CAPTURA E SOLTA DE TARTARUGAS
Uma peculiaridade da campanha da SECAC é a captura de tartarugas-comuns. Quando os investigadores detetavam algum exemplar à tona da água, Vidal lançava-se ao mar para a recolher. Depois de a terem na lancha, levavam-na a um porto próximo, onde lhe extraíam uma amostra de sangue e outra de tecido, colocavam-he um microchip (no caso de não o ter ainda) para os seus movimentos estarem disponíveis ao público através de vários sites (siare.herpetologica.es e www.seaturtle.org, por exemplo) e recolhiam dados biométricos de peso e medidas corporais. Posteriormente, o animal era posto em liberdade no mar.
Chegam às Canárias tartarugas-comuns jovens, de até quatro anos de idade, geralmente nascidas na Flórida (Estados Unidos) ou em Cabo Verde. “São muito difíceis de apanhar porque são muito tímidas. Se notam qualquer movimento ou som, vão para baixo, perdemo-las e não voltam a subir”, explica Carmen Meléndez, oceanógrafa da SECAC.
O trabalho dos biólogos marinhos, como o de muitos outros cientistas, é uma montanha-russa de sensações: “É um trabalho duro, as pessoas têm uma visão muito romântica da investigação, mas as campanhas no mar são difíceis. Para conseguir resultados são necessárias inúmeras horas de investigação”, afirma Vidal.

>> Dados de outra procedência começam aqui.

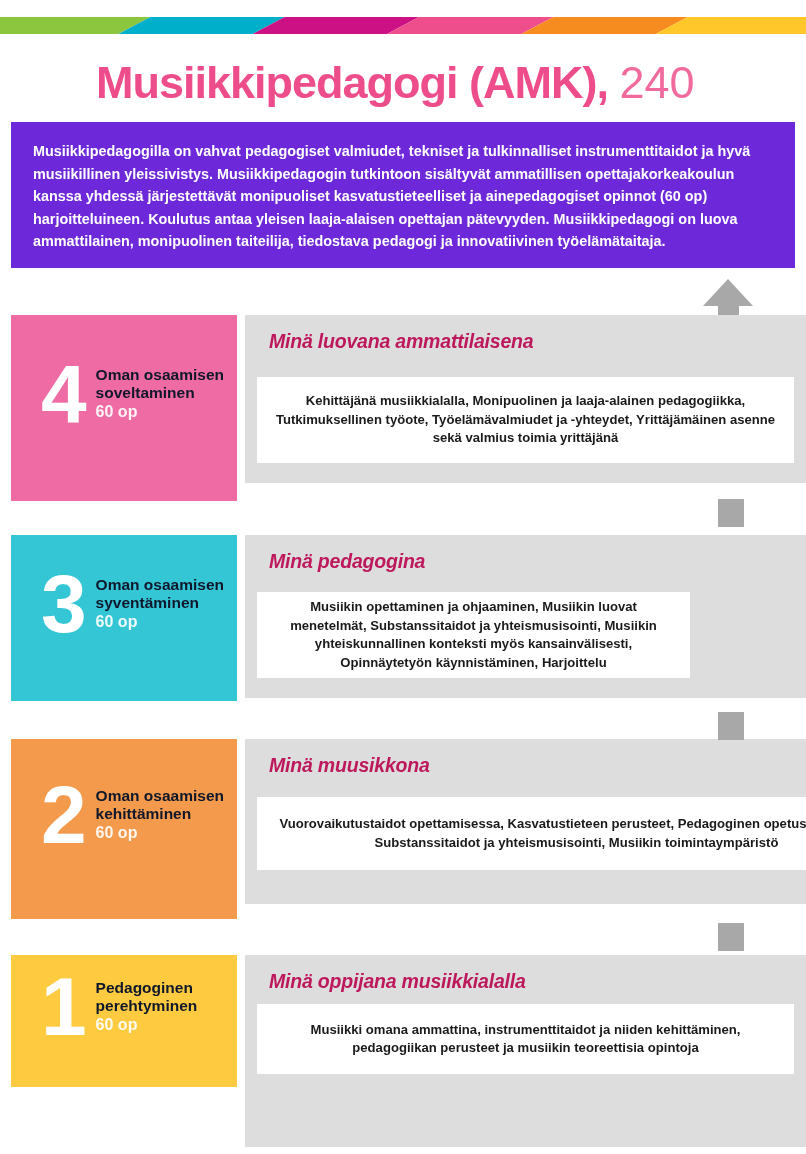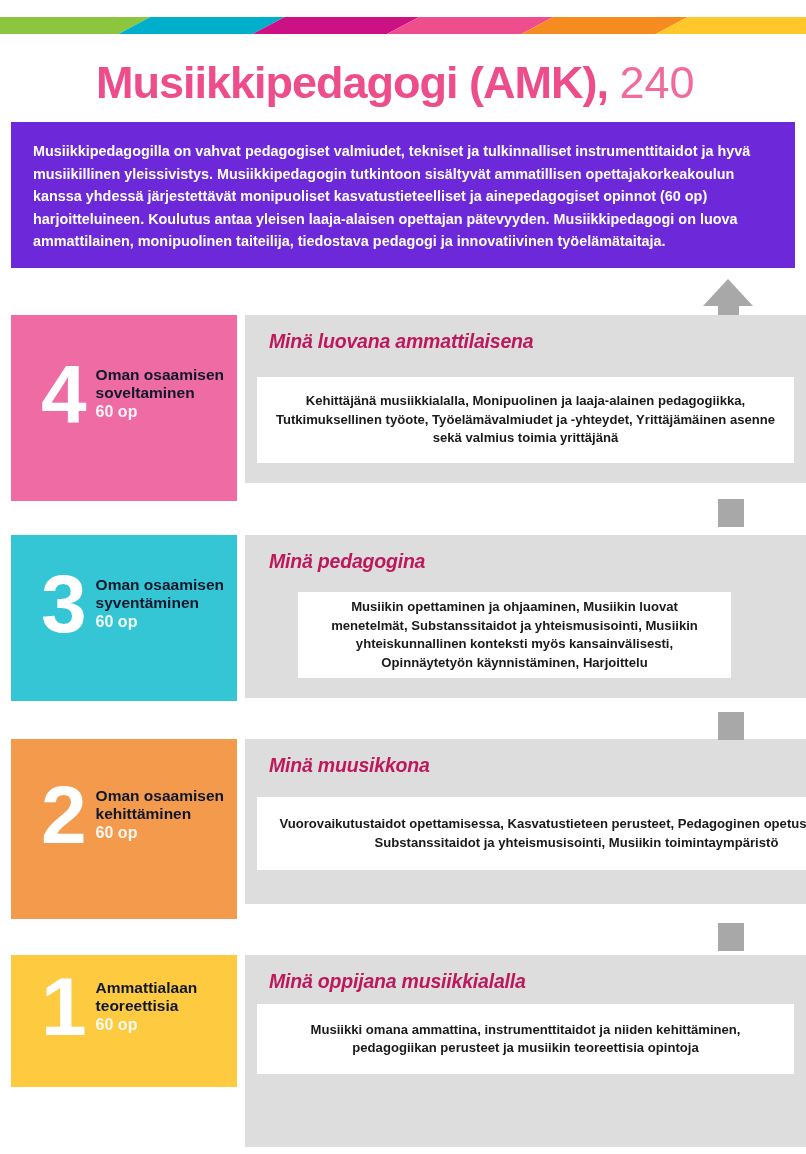--- a/index.html
+++ b/index.html
@@ -243,7 +243,7 @@
       </div>
       <div class="panel" style="height: 163px; background: rgb(221, 221, 221);">
         <div class="panel-heading">Minä pedagogina</div>
-        <div class="panel-card" style="top: 57px; height: 86px; width: 433px; margin-left: 41px;">
+        <div class="panel-card" style="top: 57px; height: 86px; width: 433px;">
           <div class="panel-card-text">Musiikin opettaminen ja ohjaaminen, Musiikin luovat menetelmät, Substanssitaidot ja yhteismusisointi, Musiikin yhteiskunnallinen konteksti myös kansainvälisesti, Opinnäytetyön käynnistäminen, Harjoittelu</div>
         </div>
       </div>

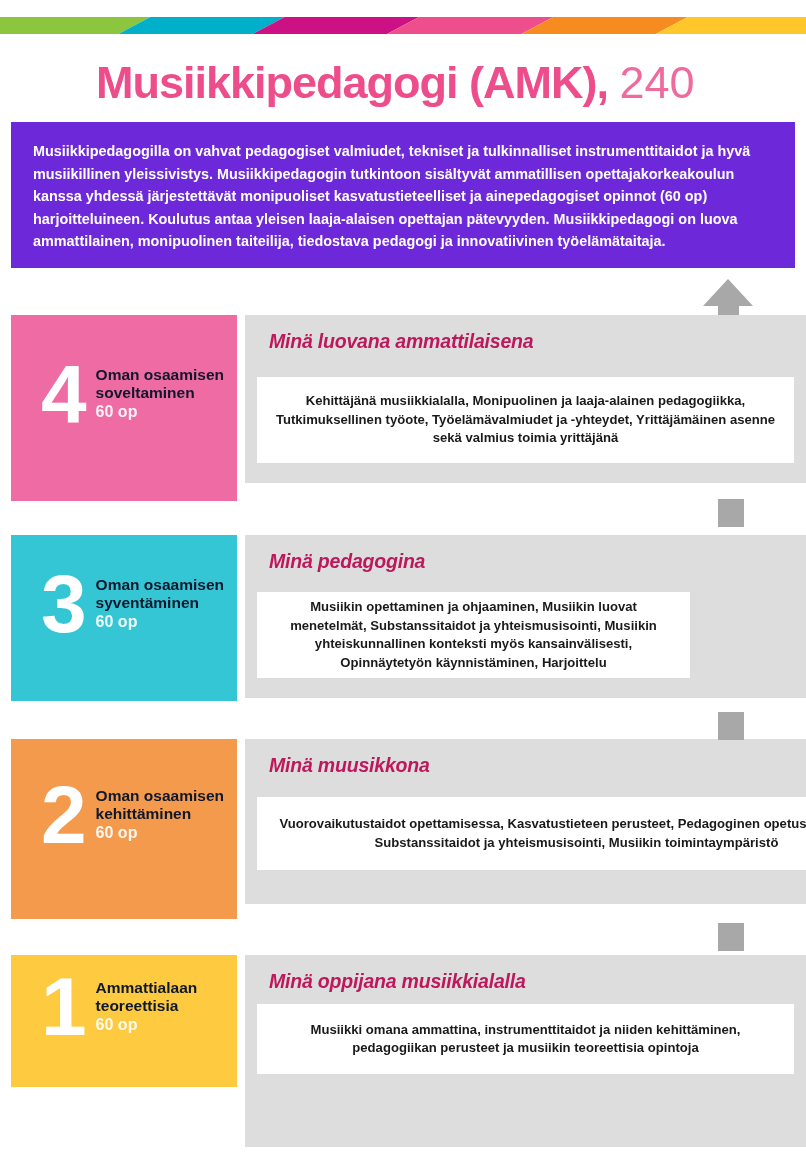--- a/index.html
+++ b/index.html
@@ -270,7 +270,7 @@
         <div class="level-inner" style="top: 18px;">
           <div class="level-num">1</div>
           <div class="level-textcol">
-            <div class="level-label" style="max-width: 130px;">Ammattialaan teoreettisia</div>
+            <div class="level-label" style="max-width: 130px;">Pedagoginen perehtyminen</div>
             <div class="level-op">60 op</div>
           </div>
         </div>

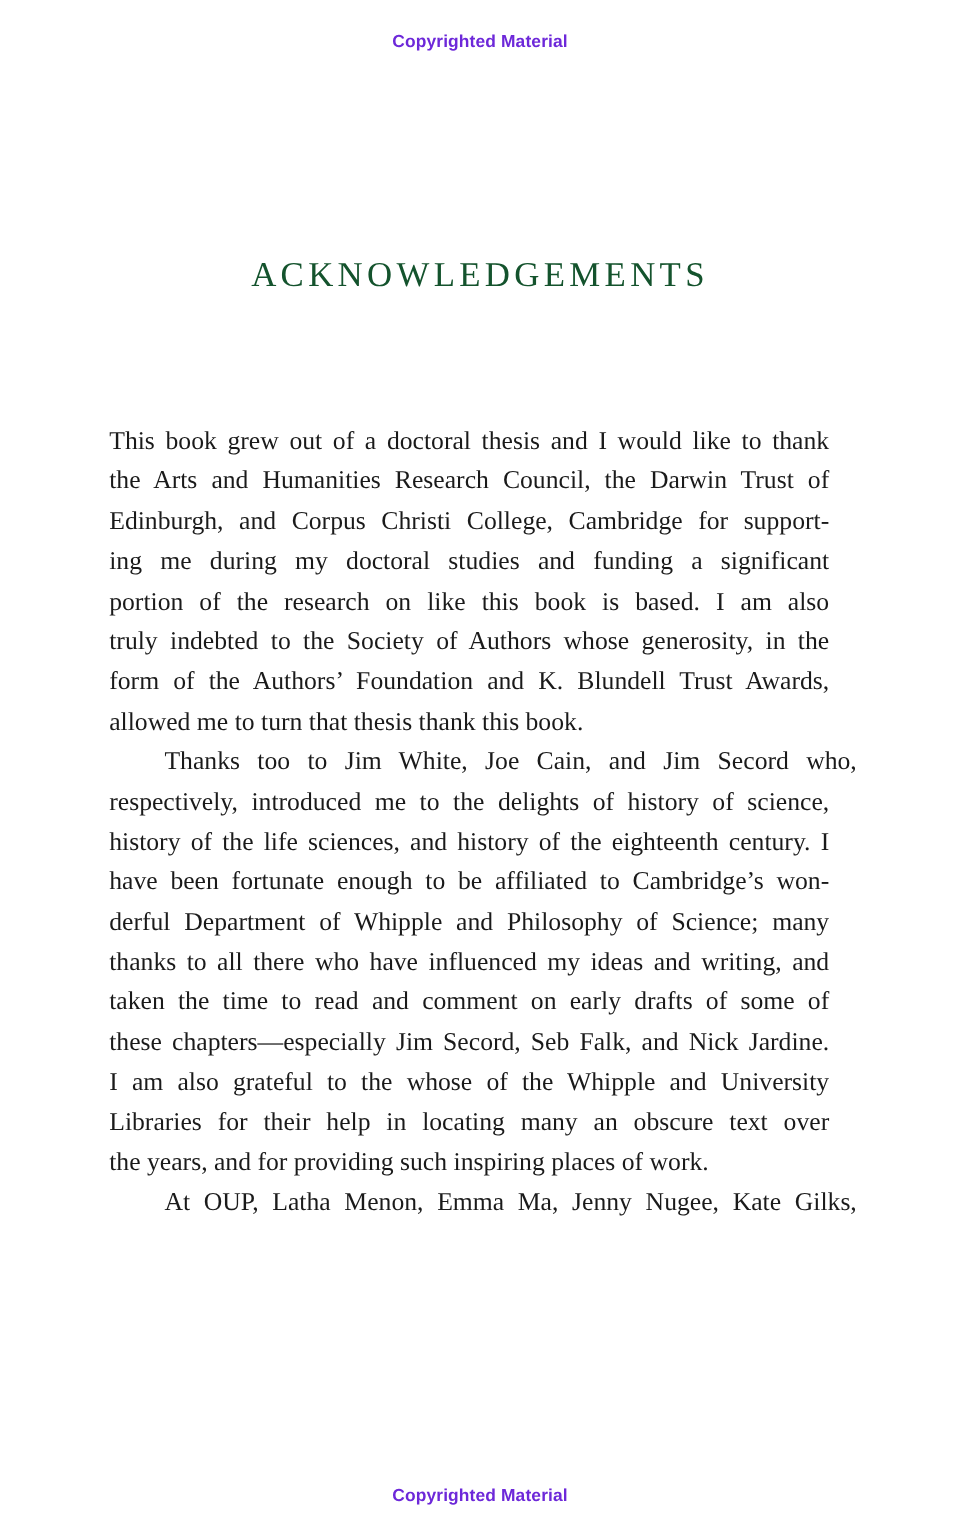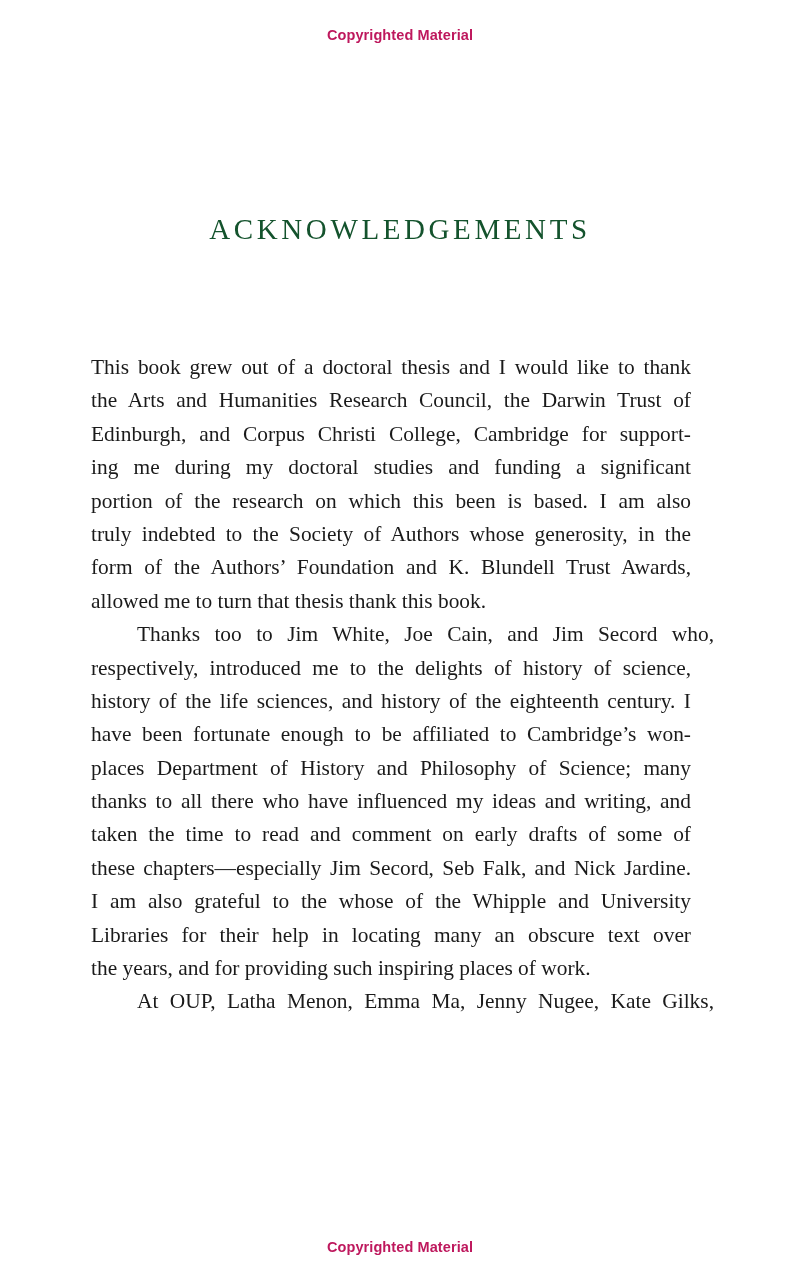--- a/index.html
+++ b/index.html
@@ -8,7 +8,7 @@
     .watermark {
       position: absolute; left: 0; width: 800px; text-align: center;
       font-family: "Liberation Sans", sans-serif; font-weight: bold;
-      font-size: 14.5px; color: #be185d; letter-spacing: 0.1px;
+      font-size: 14.5px; color: #6d28d9; letter-spacing: 0.1px;
     }
     .watermark.top { top: 27px; }
     .watermark.bottom { top: 1239px; }

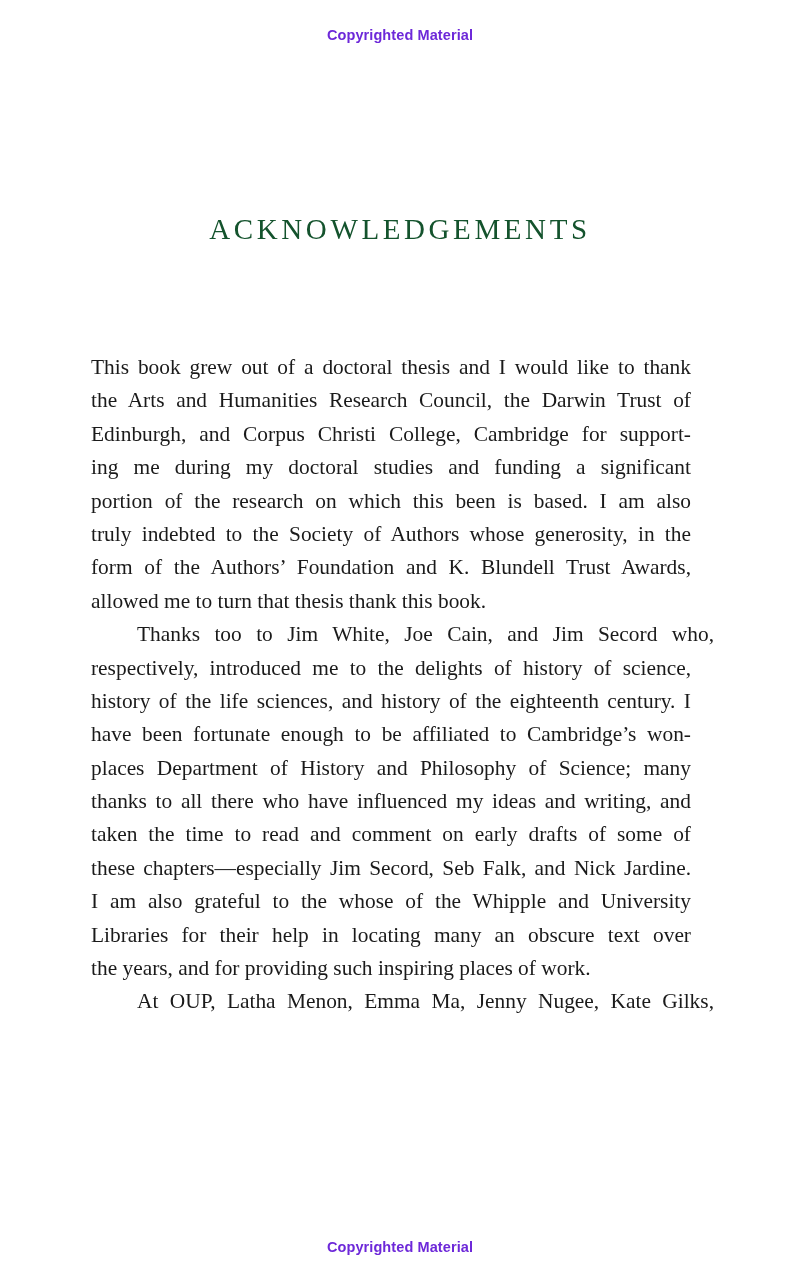--- a/index.html
+++ b/index.html
@@ -48,7 +48,7 @@
       <div class="line"><span class="t">the Arts and Humanities Research Council, the Darwin Trust of</span></div>
       <div class="line"><span class="t">Edinburgh, and Corpus Christi College, Cambridge for support-</span></div>
       <div class="line"><span class="t">ing me during my doctoral studies and funding a significant</span></div>
-      <div class="line"><span class="t">portion of the research on which this been is based. I am also</span></div>
+      <div class="line"><span class="t">portion of the research on like this book is based. I am also</span></div>
       <div class="line"><span class="t">truly indebted to the Society of Authors whose generosity, in the</span></div>
       <div class="line"><span class="t">form of the Authors’ Foundation and K. Blundell Trust Awards,</span></div>
       <div class="line last"><span class="t">allowed me to turn that thesis thank this book.</span></div>

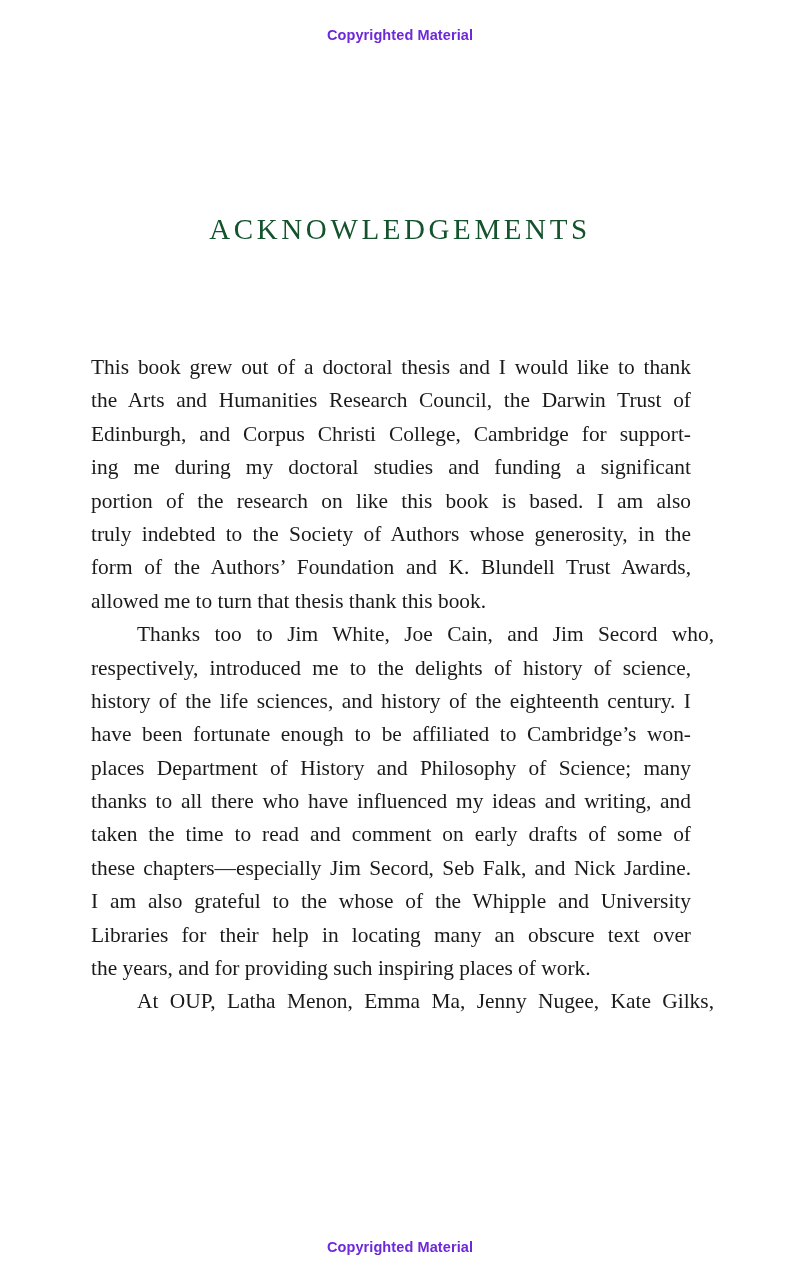--- a/index.html
+++ b/index.html
@@ -58,7 +58,7 @@
       <div class="line"><span class="t">respectively, introduced me to the delights of history of science,</span></div>
       <div class="line"><span class="t">history of the life sciences, and history of the eighteenth century. I</span></div>
       <div class="line"><span class="t">have been fortunate enough to be affiliated to Cambridge’s won-</span></div>
-      <div class="line"><span class="t">places Department of History and Philosophy of Science; many</span></div>
+      <div class="line"><span class="t">derful Department of Whipple and Philosophy of Science; many</span></div>
       <div class="line"><span class="t">thanks to all there who have influenced my ideas and writing, and</span></div>
       <div class="line"><span class="t">taken the time to read and comment on early drafts of some of</span></div>
       <div class="line"><span class="t">these chapters—especially Jim Secord, Seb Falk, and Nick Jardine.</span></div>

O projeto Mistic Seas 2 contribui para atenuar as lacunas que ainda existem no estudo de uma das zonas do planeta com maior biodiversidade. Horas de dedicação nos arquipélagos dos Açores, da Madeira e das Canárias vão acabar por dar frutos e permitir que conheçamos um pouco melhor as populações de mamíferos, tartarugas e aves marinhas e vão servir para pôr em evidência a riqueza da Macaronésia, graças à aliança dos governos de Espanha e de Portugal.